Basic install of trans cooler into my car, with all braided -6AN lines. This is to my 4L80, but the cooler to a factory 6L80 is the same install, the lines just go to a different place on the transmission. The install can be just as easily done with an engine/transmission installed, but having them out helps with the clarity of my photos for the guide/walkthrough.

These are all summit racing part numbers you need, and are the same whether you have a 6L80 or a 4L80. This install completely deletes the factory trans cooler/heater, no it is NOT better to run them both. This is the proper way to put a trans cooler into a 5th gen, not some barb-ended rubber hosed bullshit.

AER-FBM4412 -06AN FITTING-BLACK * 2ea (6 AN Hose to Trans cooler)
AER-FBM4422 -06AN FITTING 45 DEG BLACK * 2ea (6 AN Hose to Trans)
AER-FBM5013 -06AN ADAPTER BLACK * 2ea (Adapter to 6AN for cooler)
RUS-640520 TRANSMISSION FITTINGS PAIR * 1ea (Trans case to 6AN, 2 included in box)
BMM-70274 SUPERCOOLER (Cooler)
SUM-230620 S.S. HOSE -6AN 20FT (20 feet of stainless braided -6an hose)

Alright, today's work was mounting the transmission cooler and running the braided transmission lines in such a way that they will never be in the way of anything, and arent cluttering up the engine bay. Thankfully, the camaro has heat shields in ideal locations to make this possible, and I took lots of pictures of the process.

These are the holes I will be using to mount the trans cooler. They're threaded already (but unused), and it seemed like the ideal spot to put the trans cooler as it will see airflow from both the upper grille, and the lower grille.

One bolt in, as you can see, the holes that come in the cooler dont necessarily line up with these two holes on the chassis.

That's fine, just drill a hole in the mounting flange in the right spot (cooler metal is very soft and easy to drill)

And mounted with both bolts, with rubber washers behind.

What it looks like from a few feet back, you can see how it gets airflow from the upper grille, and really appreciate just how big it is.

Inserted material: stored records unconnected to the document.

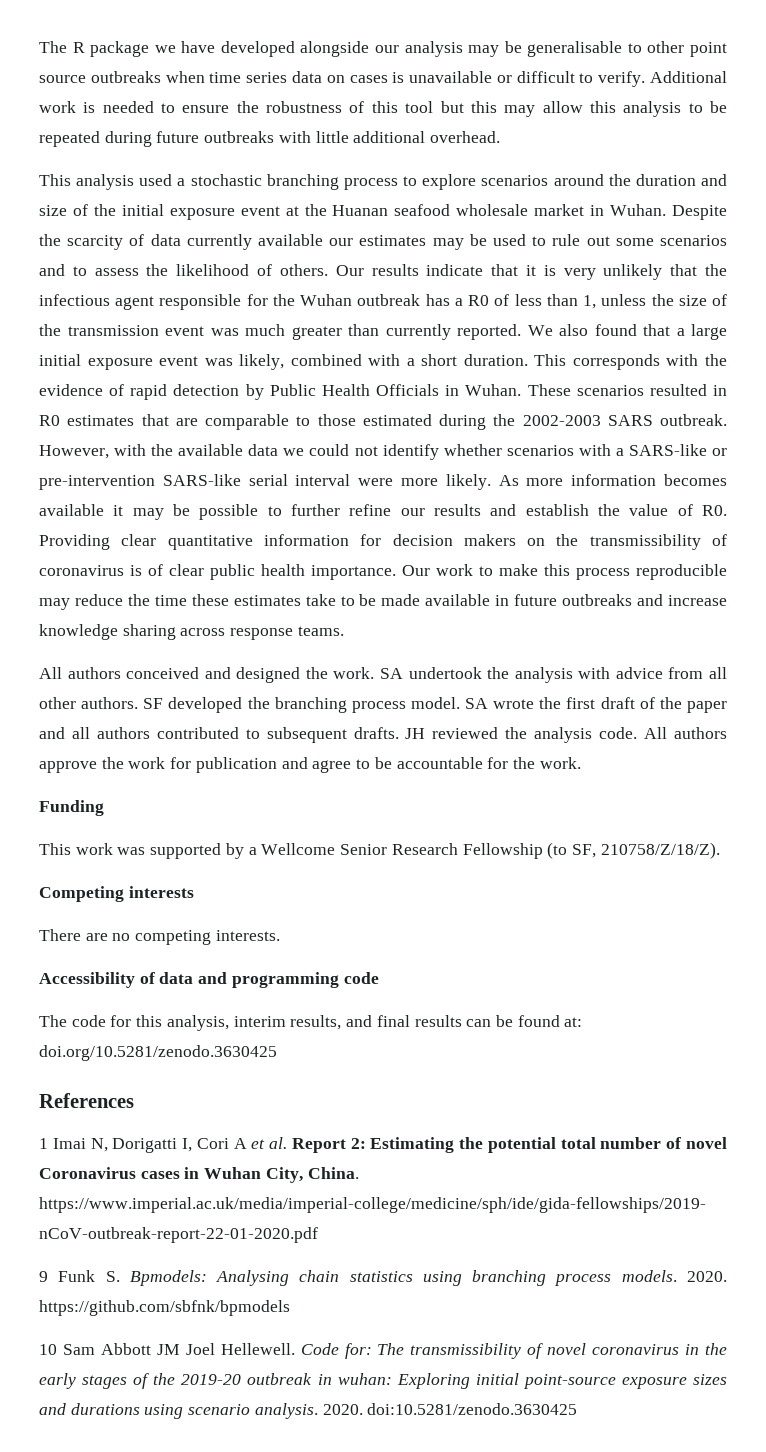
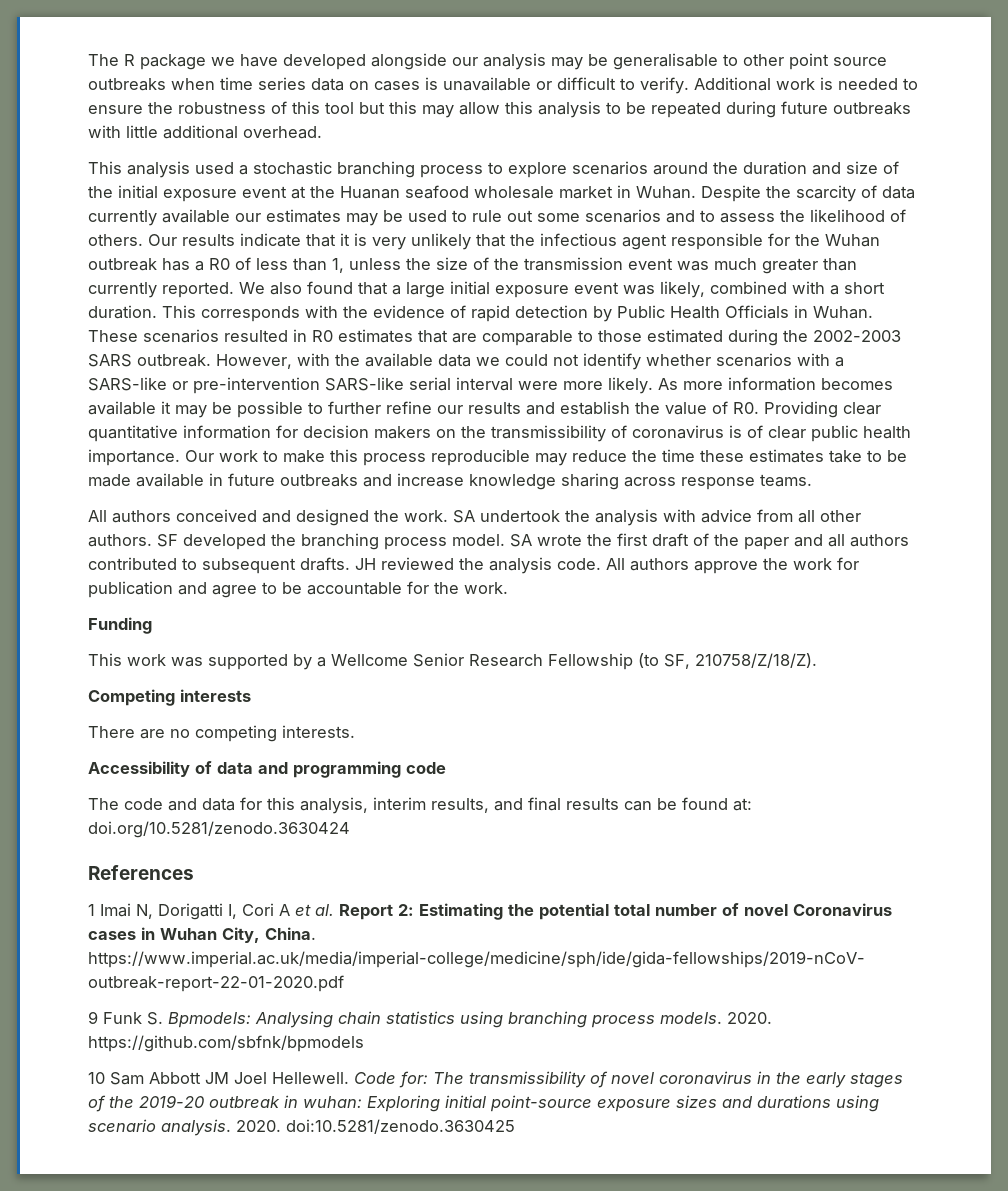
- The code for this analysis, interim results, and final results can be found at: doi.org/10.5281/zenodo.3630425
+ The code and data for this analysis, interim results, and final results can be found at: doi.org/10.5281/zenodo.3630424

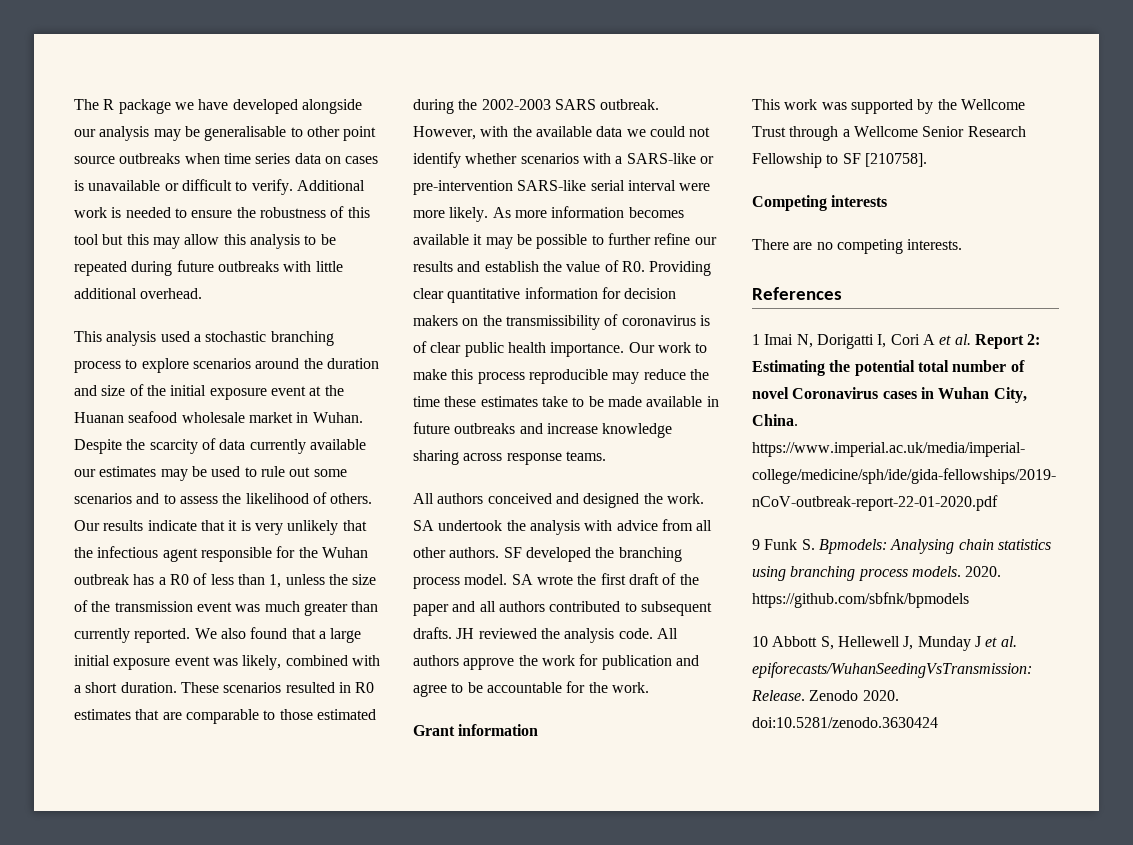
- This corresponds with the evidence of rapid detection by Public Health Officials in Wuhan.
- Funding
+ Grant information
- This work was supported by a Wellcome Senior Research Fellowship (to SF, 210758/Z/18/Z).
+ This work was supported by the Wellcome Trust through a Wellcome Senior Research Fellowship to SF [210758].
- Accessibility of data and programming code
- The code and data for this analysis, interim results, and final results can be found at: doi.org/10.5281/zenodo.3630424
- 10 Sam Abbott JM Joel Hellewell. Code for: The transmissibility of novel coronavirus in the early stages of the 2019-20 outbreak in wuhan: Exploring initial point-source exposure sizes and durations using scenario analysis. 2020. doi:10.5281/zenodo.3630425
+ 10 Abbott S, Hellewell J, Munday J et al. epiforecasts/WuhanSeedingVsTransmission: Release. Zenodo 2020. doi:10.5281/zenodo.3630424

Assembling the -6 AN hose. A lot of people are intimidated by stainless braid and making hoses. It is VERY simple. The fittings unscrew, as seen here. Slide the braided part into the fitting end, as far as it will go. Use silicone lube/grease (same grease you use on suspension parts) to assist in sliding the hose into the -AN fitting end. also use grease on the threads, and other part of the fitting. The grease helps everything go together nicely, and will make sure you don't gall any of the threads on the fittings.

The -AN end on the hose

Once you get the hose all the way into the end, you screw the male end into the end. You'll need two wrenches (3/4 and 11/16, or 3/4 and 3/4 depending on which fitting you're doing). Screw it in until it is flush and tight.

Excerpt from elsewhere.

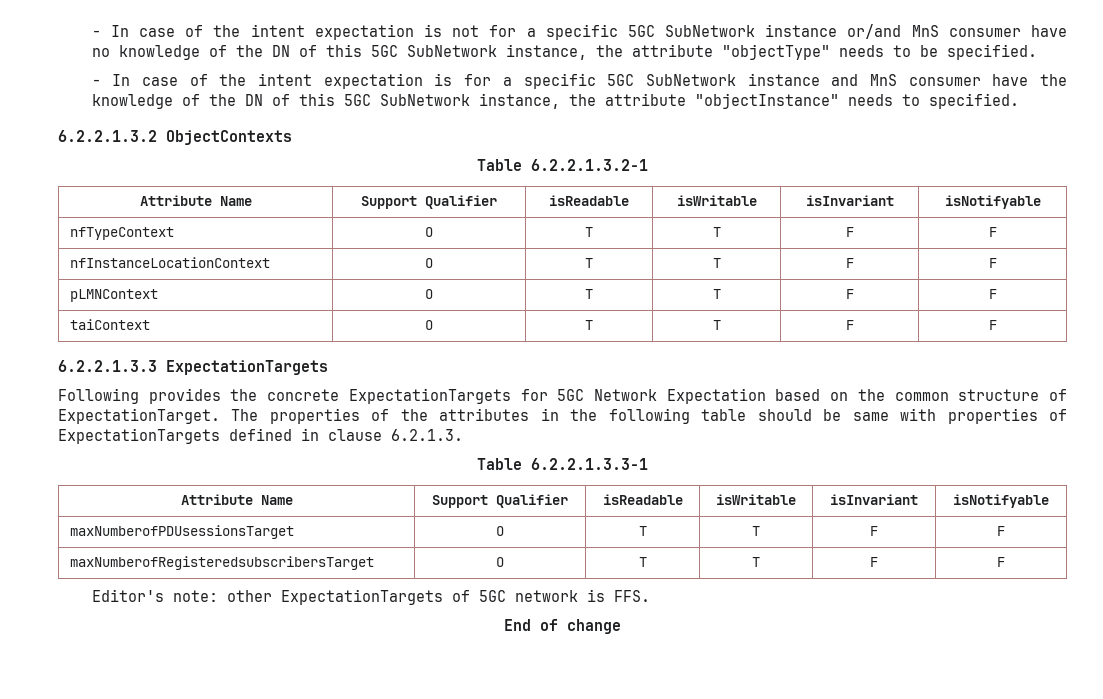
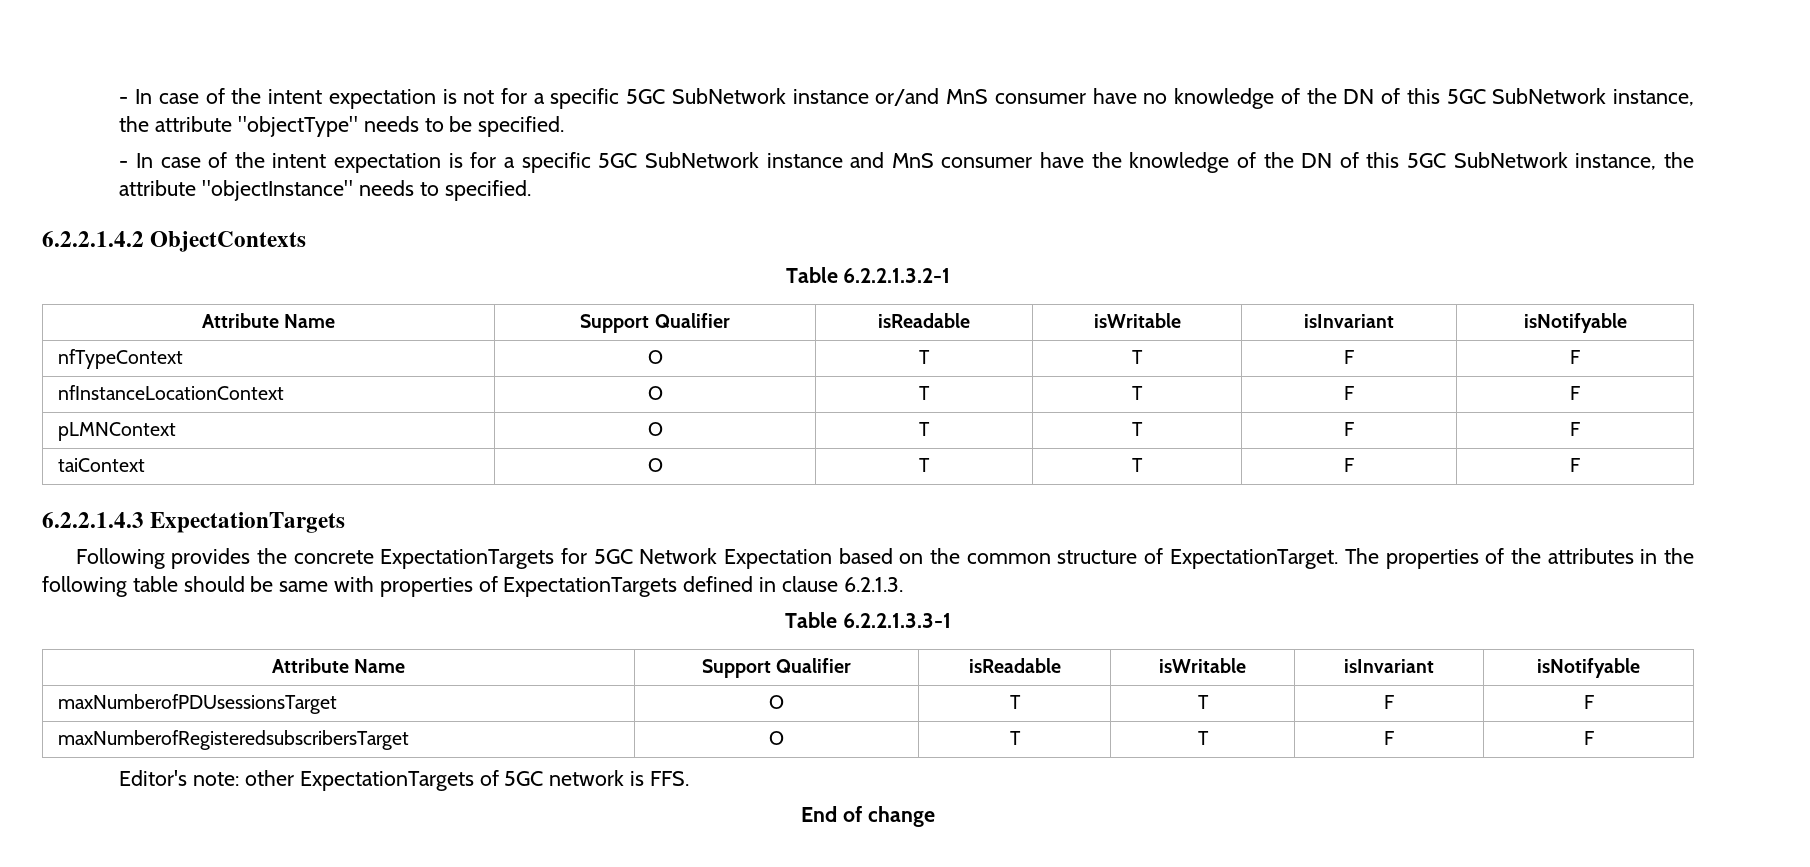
- 6.2.2.1.3.2 ObjectContexts
+ 6.2.2.1.4.2 ObjectContexts
- 6.2.2.1.3.3 ExpectationTargets
+ 6.2.2.1.4.3 ExpectationTargets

Tada, you've done your first end

At this point, you'll have one -AN fitting on the hose, and 20 feet of hose hanging off of it. (Well, that's how I did it because I had to start from scratch, but you can save time and use my measurements if you'd like.)
I put the end onto the far side of the trans cooler, with all the hose hanging off of it, so I could run the line, and see where I needed to cut it

A view from the bottom side of the trans cooler

I sat the radiator in place, to see how I could possible run the hose to the back of the car. Thankfully, there's a cutout in the lower radiator shroud which just happens to be the PERFECT size for two -6an transmission lines.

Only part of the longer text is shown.